**What you are asked to do:** Exactly as written, please repeat the data that follows, but not the pictures.

[Opening Records for this exercise section]

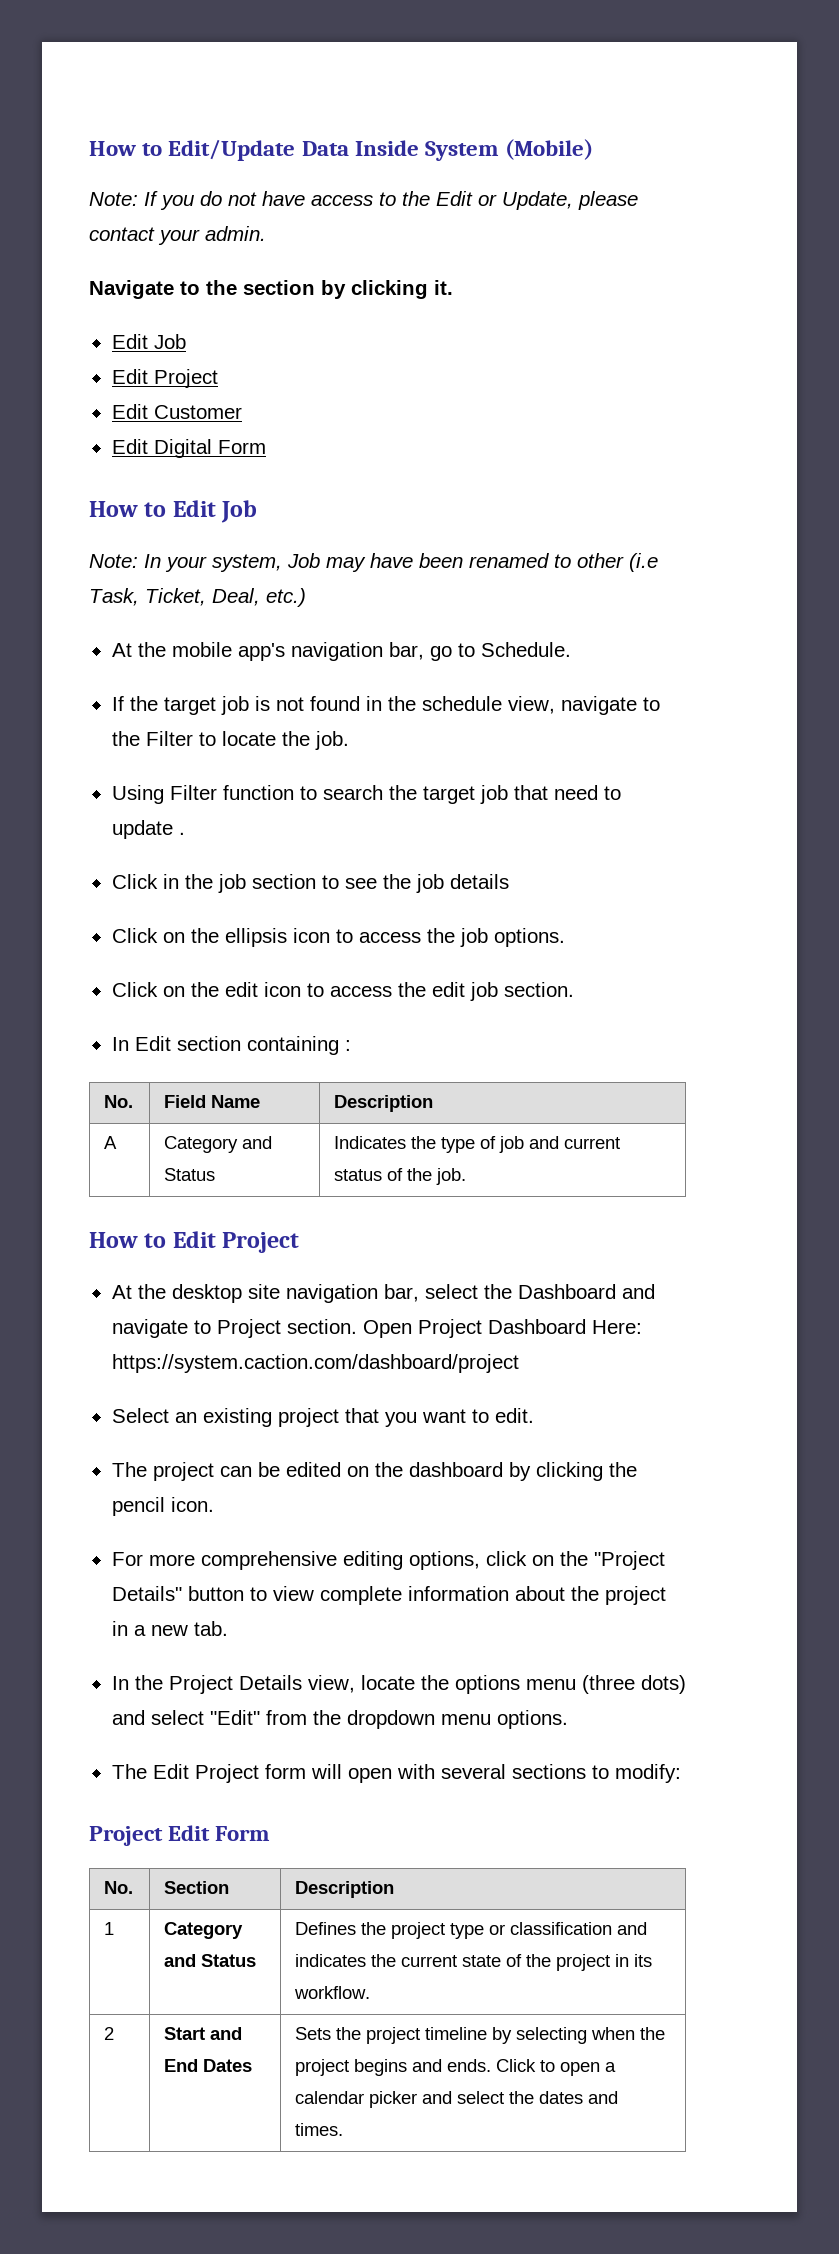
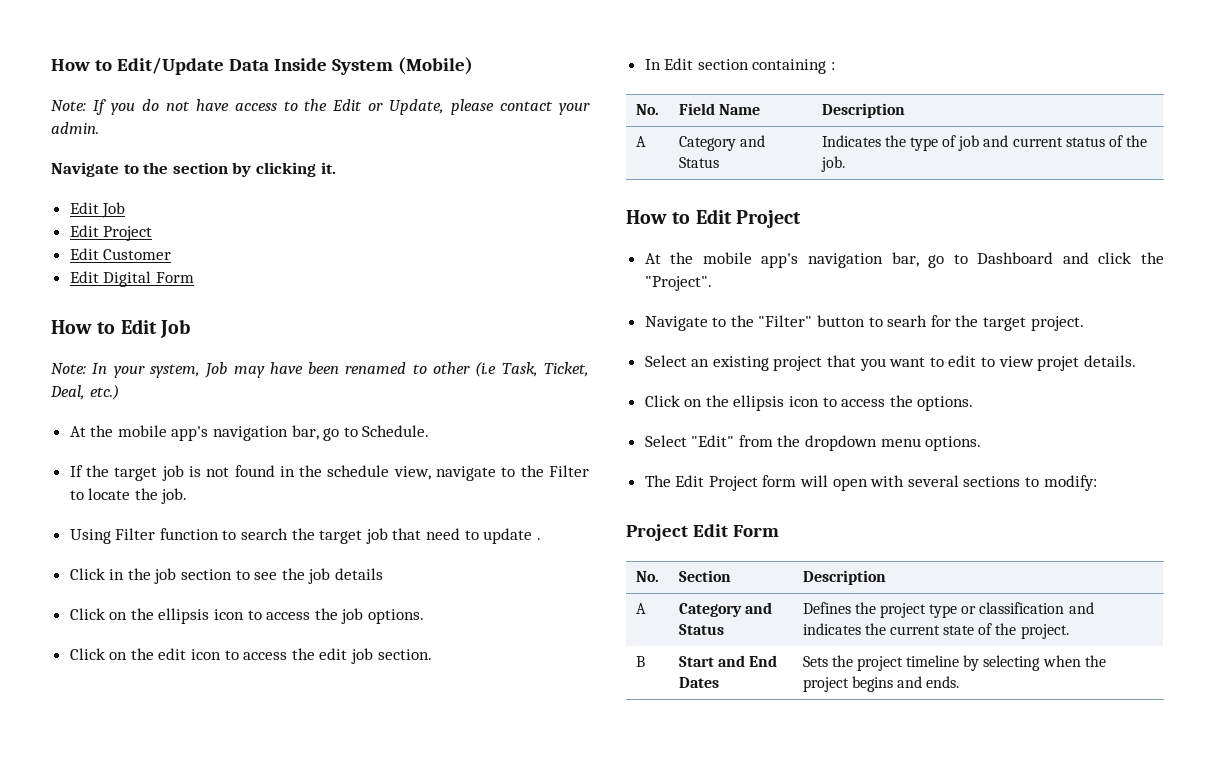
- At the desktop site navigation bar, select the Dashboard and navigate to Project section. Open Project Dashboard Here: https://system.caction.com/dashboard/project
+ At the mobile app's navigation bar, go to Dashboard and click the "Project".
+ Navigate to the "Filter" button to searh for the target project.
- Select an existing project that you want to edit.
- The project can be edited on the dashboard by clicking the pencil icon.
- For more comprehensive editing options, click on the "Project Details" button to view complete information about the project in a new tab.
- In the Project Details view, locate the options menu (three dots) and select "Edit" from the dropdown menu options.
+ Select an existing project that you want to edit to view projet details.
+ Click on the ellipsis icon to access the options.
+ Select "Edit" from the dropdown menu options.
- 1 | Category and Status | Defines the project type or classification and indicates the current state of the project in its workflow.
- 2 | Start and End Dates | Sets the project timeline by selecting when the project begins and ends. Click to open a calendar picker and select the dates and times.
+ A | Category and Status | Defines the project type or classification and indicates the current state of the project.
+ B | Start and End Dates | Sets the project timeline by selecting when the project begins and ends.

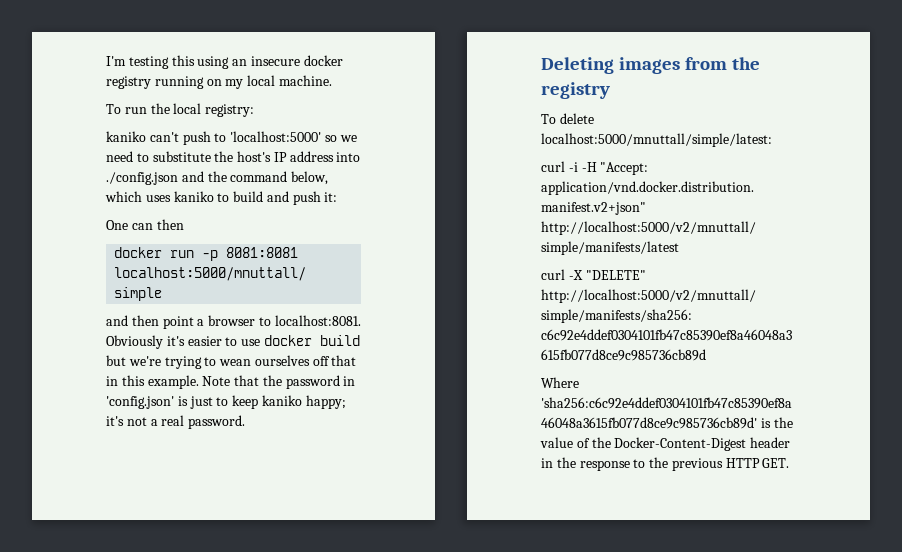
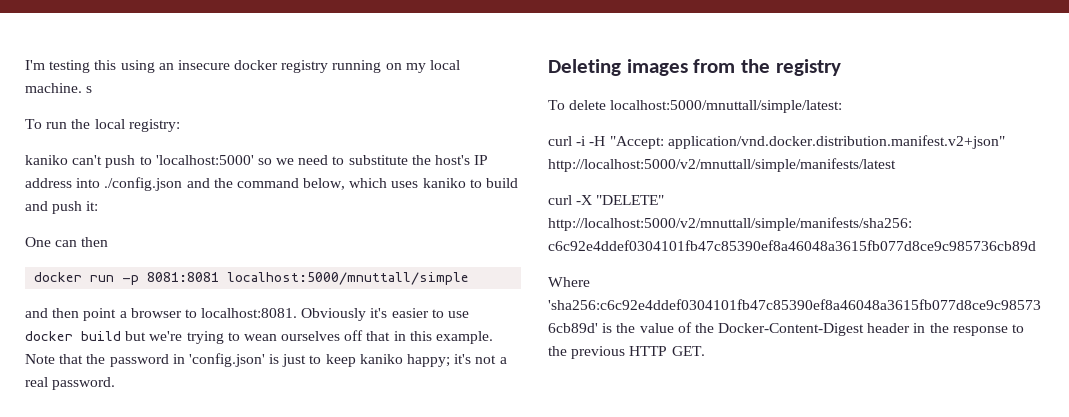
- I'm testing this using an insecure docker registry running on my local machine.
+ I'm testing this using an insecure docker registry running on my local machine. s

[Closing Records for this exercise section]

**Reply:**
- At the desktop site navigation bar, select the Dashboard and navigate to Project section. Open Project Dashboard Here: https://system.caction.com/dashboard/project
+ At the mobile app's navigation bar, go to Dashboard and click the "Project".
+ Navigate to the "Filter" button to searh for the target project.
- Select an existing project that you want to edit.
- The project can be edited on the dashboard by clicking the pencil icon.
- For more comprehensive editing options, click on the "Project Details" button to view complete information about the project in a new tab.
- In the Project Details view, locate the options menu (three dots) and select "Edit" from the dropdown menu options.
+ Select an existing project that you want to edit to view projet details.
+ Click on the ellipsis icon to access the options.
+ Select "Edit" from the dropdown menu options.
- 1 | Category and Status | Defines the project type or classification and indicates the current state of the project in its workflow.
- 2 | Start and End Dates | Sets the project timeline by selecting when the project begins and ends. Click to open a calendar picker and select the dates and times.
+ A | Category and Status | Defines the project type or classification and indicates the current state of the project.
+ B | Start and End Dates | Sets the project timeline by selecting when the project begins and ends.

- I'm testing this using an insecure docker registry running on my local machine.
+ I'm testing this using an insecure docker registry running on my local machine. s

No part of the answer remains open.